Change listing data
--*--
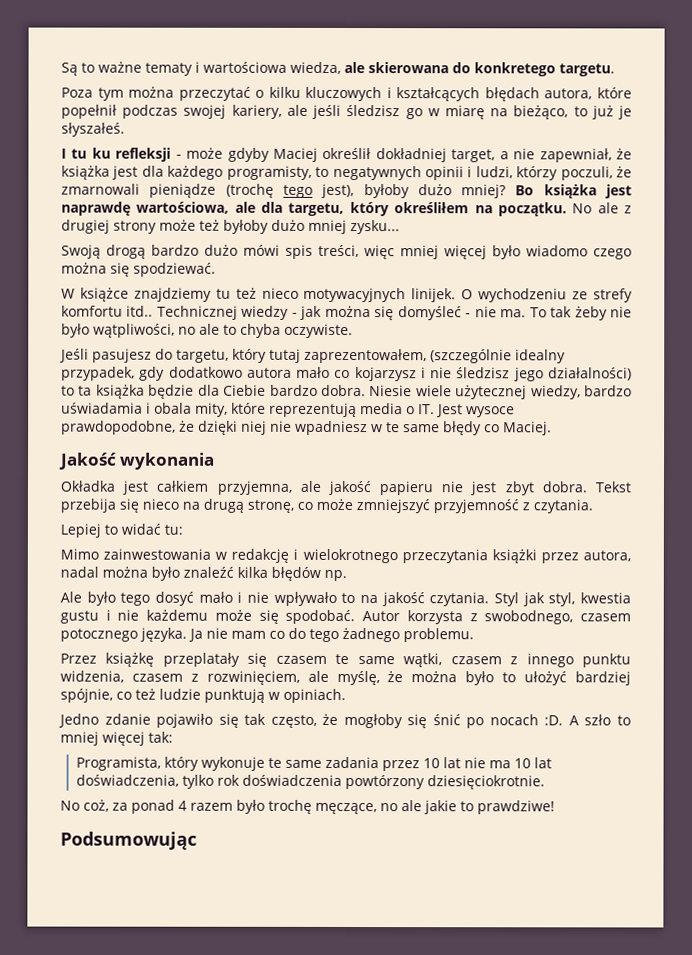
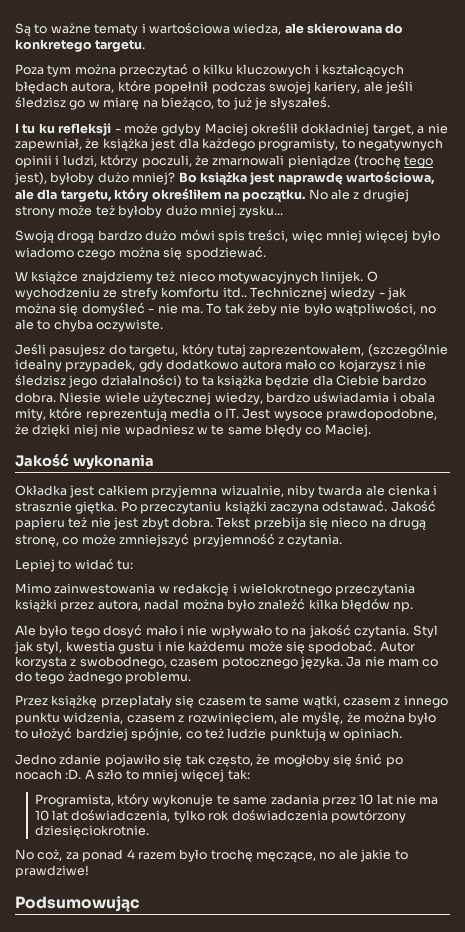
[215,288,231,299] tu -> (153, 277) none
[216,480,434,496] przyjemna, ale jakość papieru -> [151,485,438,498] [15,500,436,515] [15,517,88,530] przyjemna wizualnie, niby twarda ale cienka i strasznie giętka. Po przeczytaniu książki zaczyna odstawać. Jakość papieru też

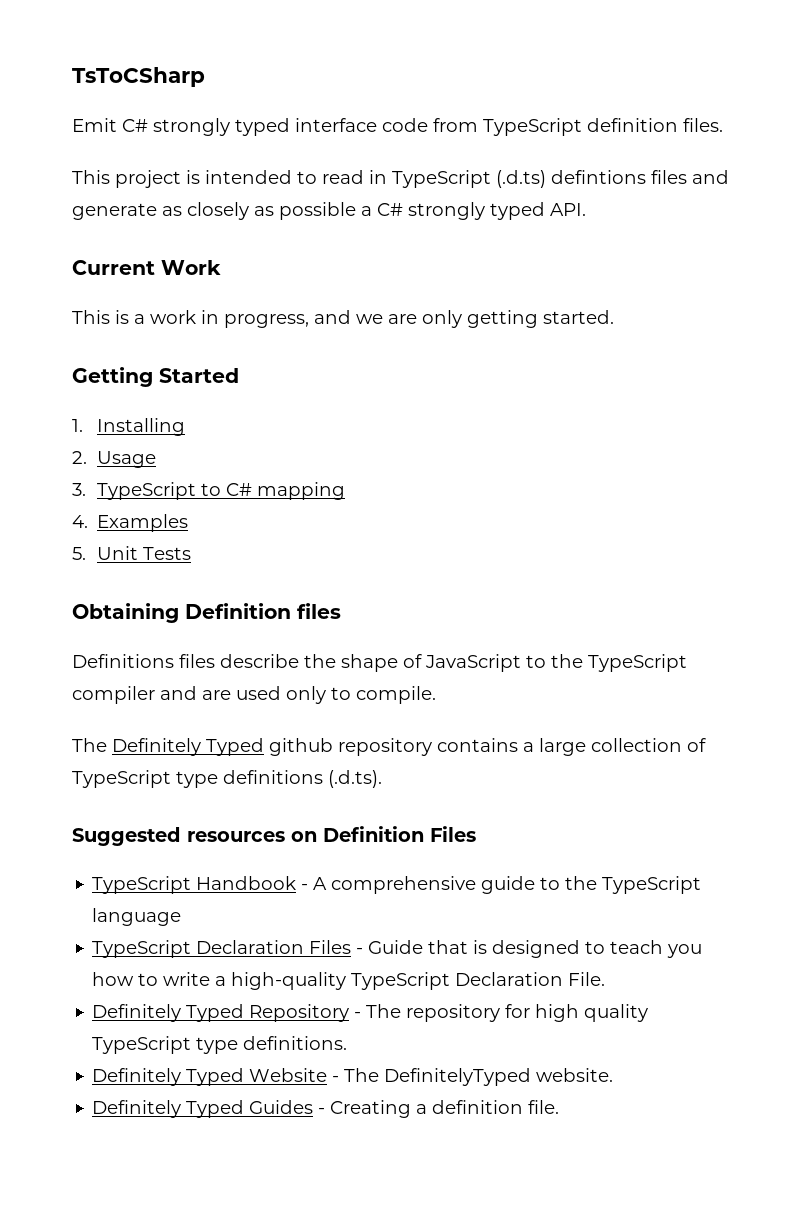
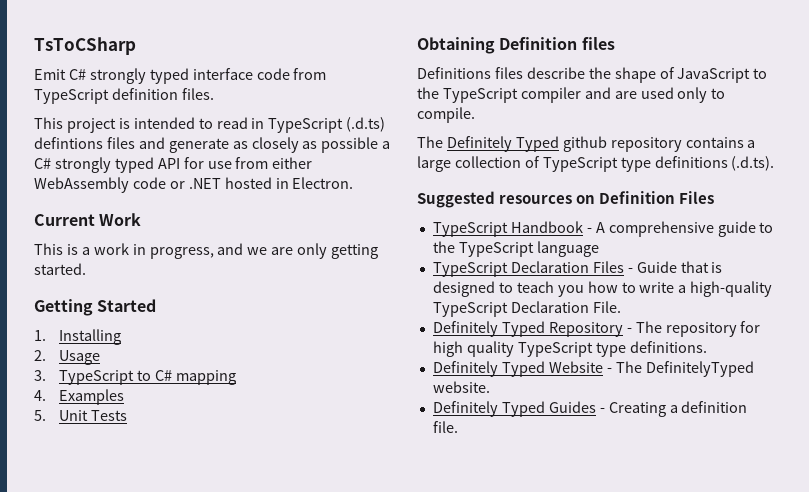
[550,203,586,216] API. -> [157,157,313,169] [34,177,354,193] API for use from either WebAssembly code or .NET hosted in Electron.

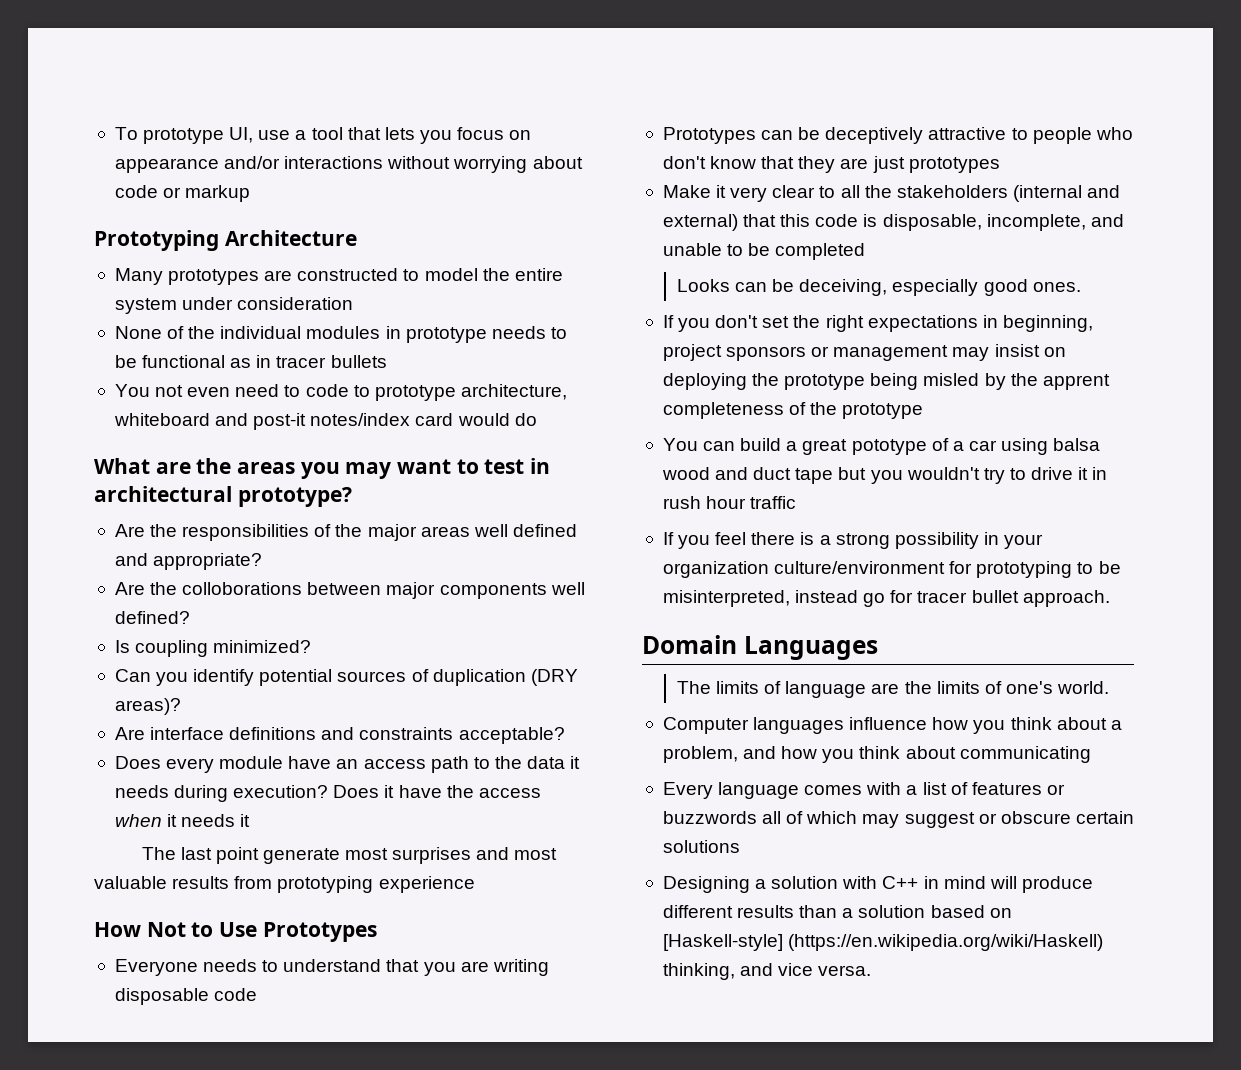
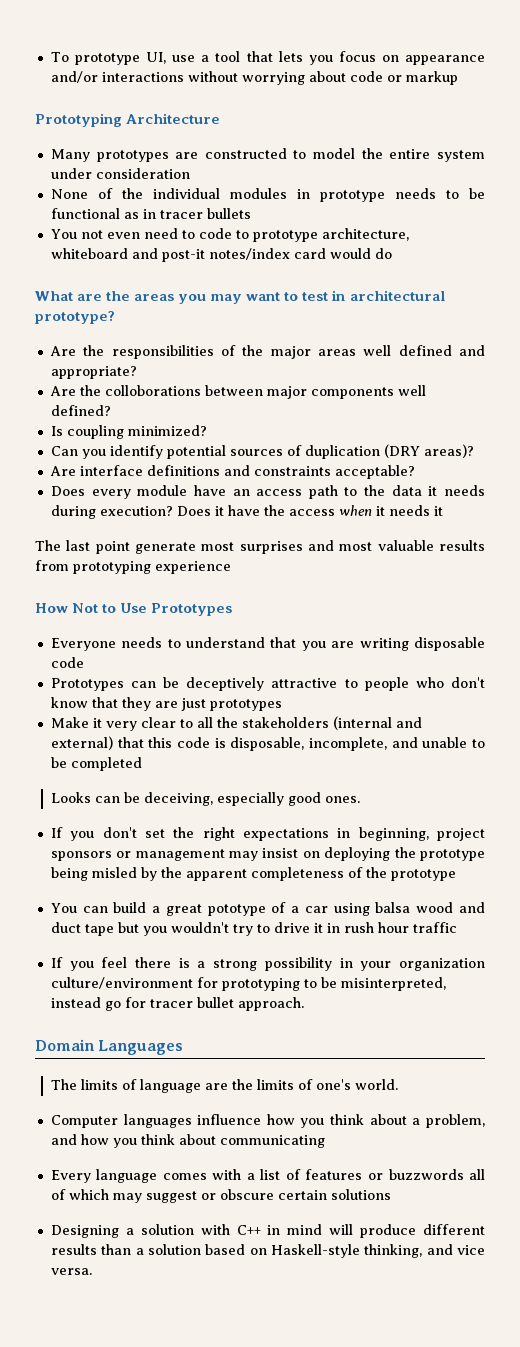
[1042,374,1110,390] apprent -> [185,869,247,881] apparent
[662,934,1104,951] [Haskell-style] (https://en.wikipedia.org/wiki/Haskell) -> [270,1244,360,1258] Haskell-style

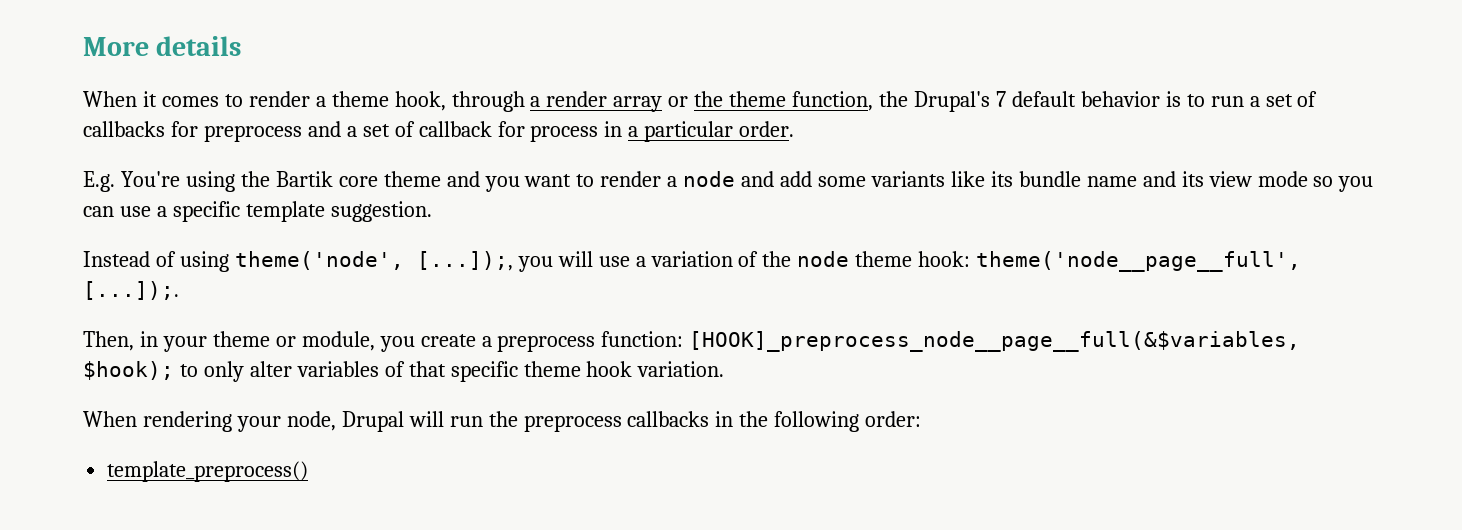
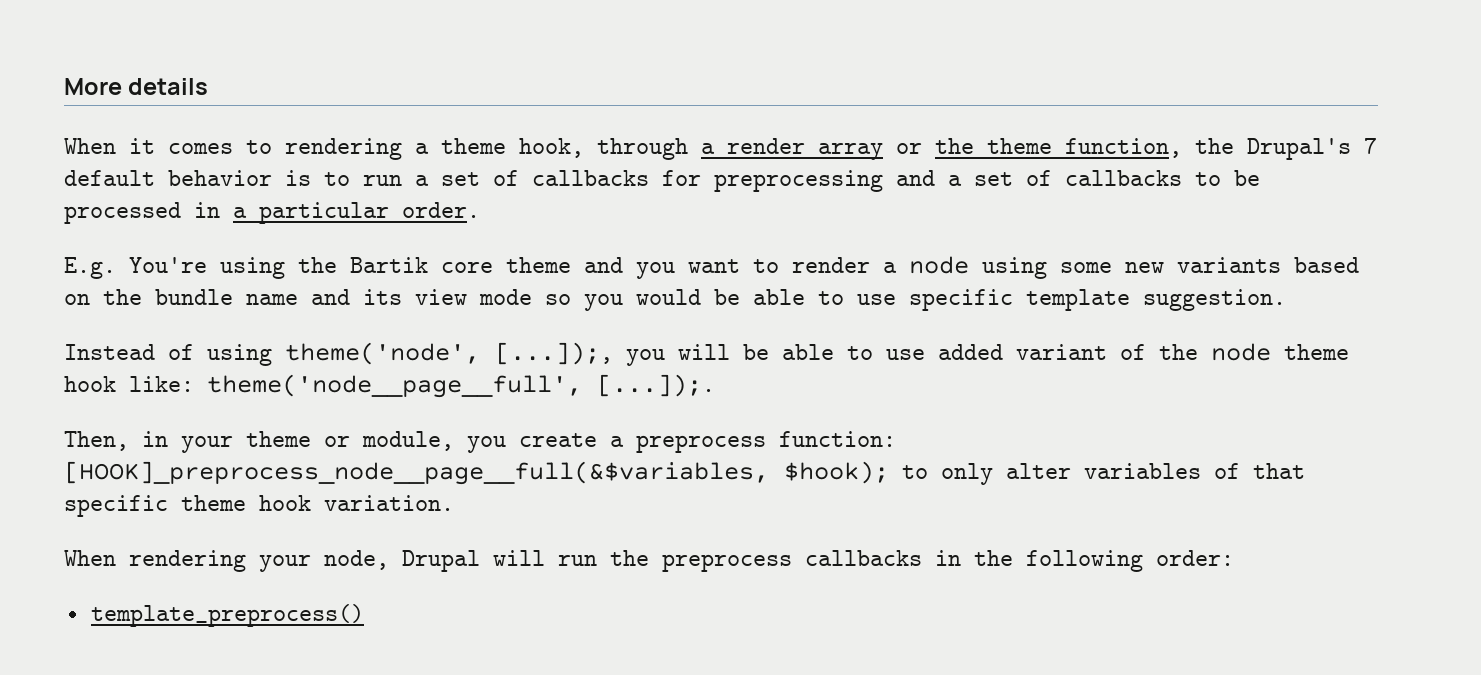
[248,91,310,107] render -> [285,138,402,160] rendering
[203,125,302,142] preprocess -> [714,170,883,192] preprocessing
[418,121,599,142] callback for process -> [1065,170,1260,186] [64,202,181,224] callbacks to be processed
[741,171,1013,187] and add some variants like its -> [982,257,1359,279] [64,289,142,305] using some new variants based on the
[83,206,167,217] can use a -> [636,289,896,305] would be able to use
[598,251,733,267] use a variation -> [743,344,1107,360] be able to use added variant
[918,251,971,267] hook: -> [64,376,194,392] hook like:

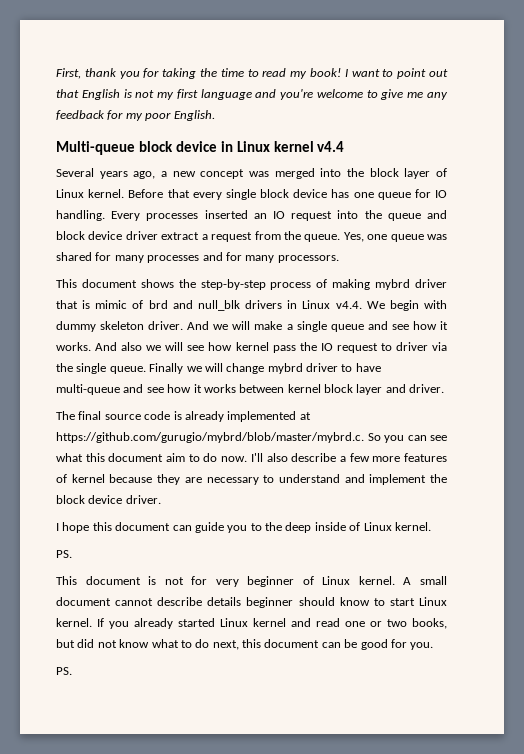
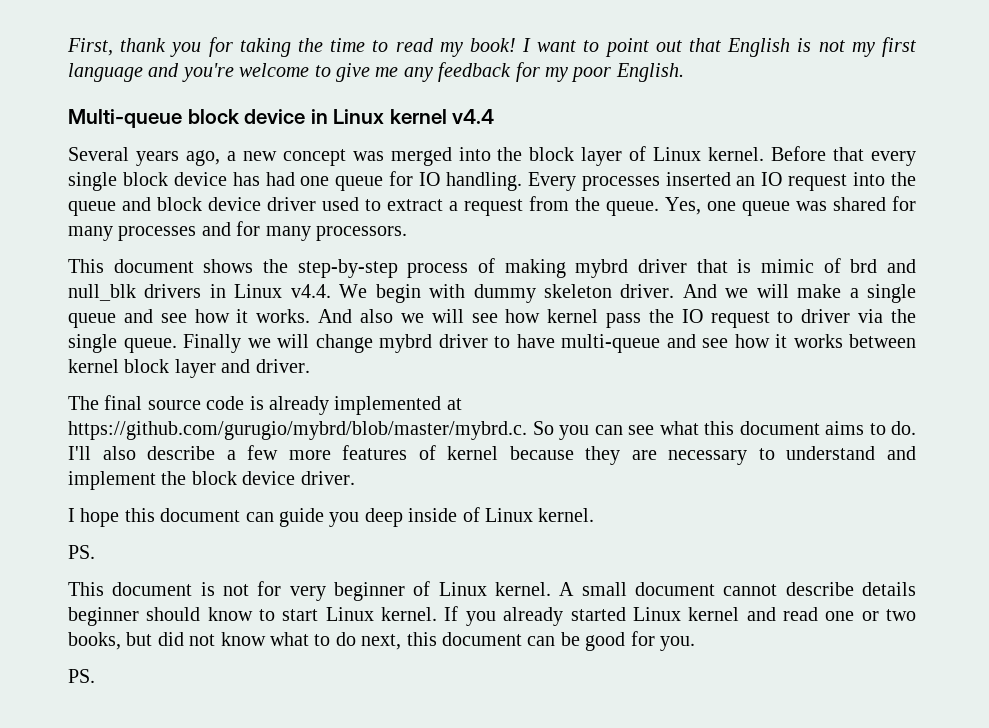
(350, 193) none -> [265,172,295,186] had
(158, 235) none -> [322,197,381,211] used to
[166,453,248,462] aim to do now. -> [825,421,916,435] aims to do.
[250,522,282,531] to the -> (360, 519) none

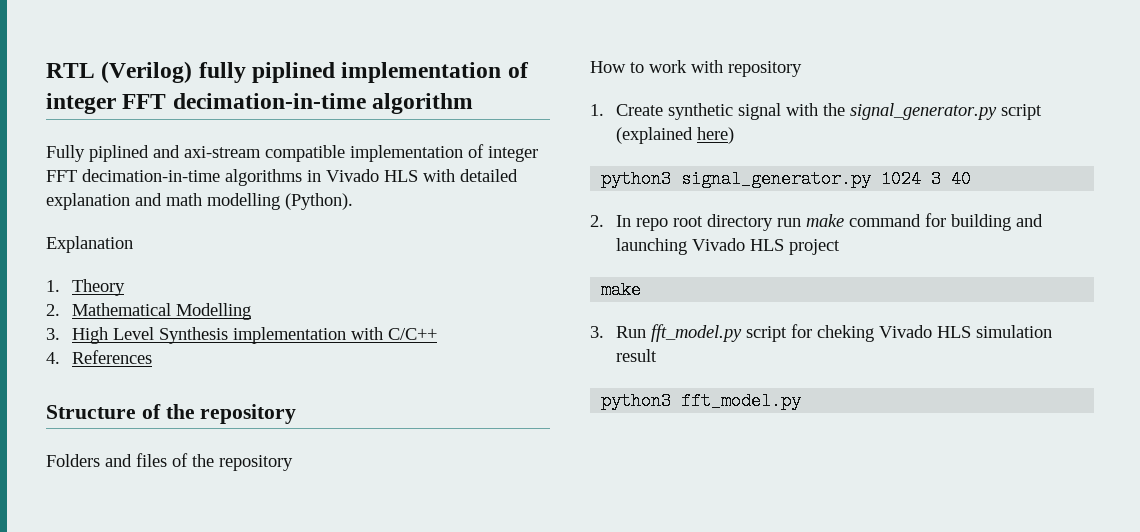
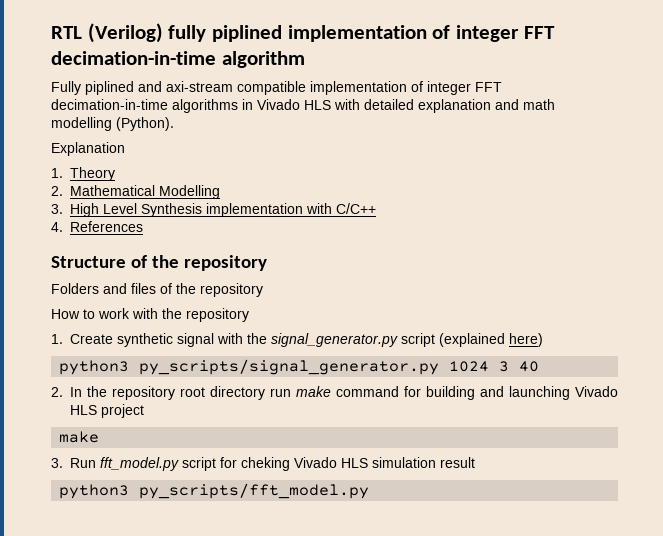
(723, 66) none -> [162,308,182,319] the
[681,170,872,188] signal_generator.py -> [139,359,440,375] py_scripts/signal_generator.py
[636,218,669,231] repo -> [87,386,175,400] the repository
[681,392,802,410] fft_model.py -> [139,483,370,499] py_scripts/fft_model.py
--*--
Copy every line above in which the string "like" shows up.

[741,171,1013,187] and add some variants like its -> [982,257,1359,279] [64,289,142,305] using some new variants based on the
[918,251,971,267] hook: -> [64,376,194,392] hook like:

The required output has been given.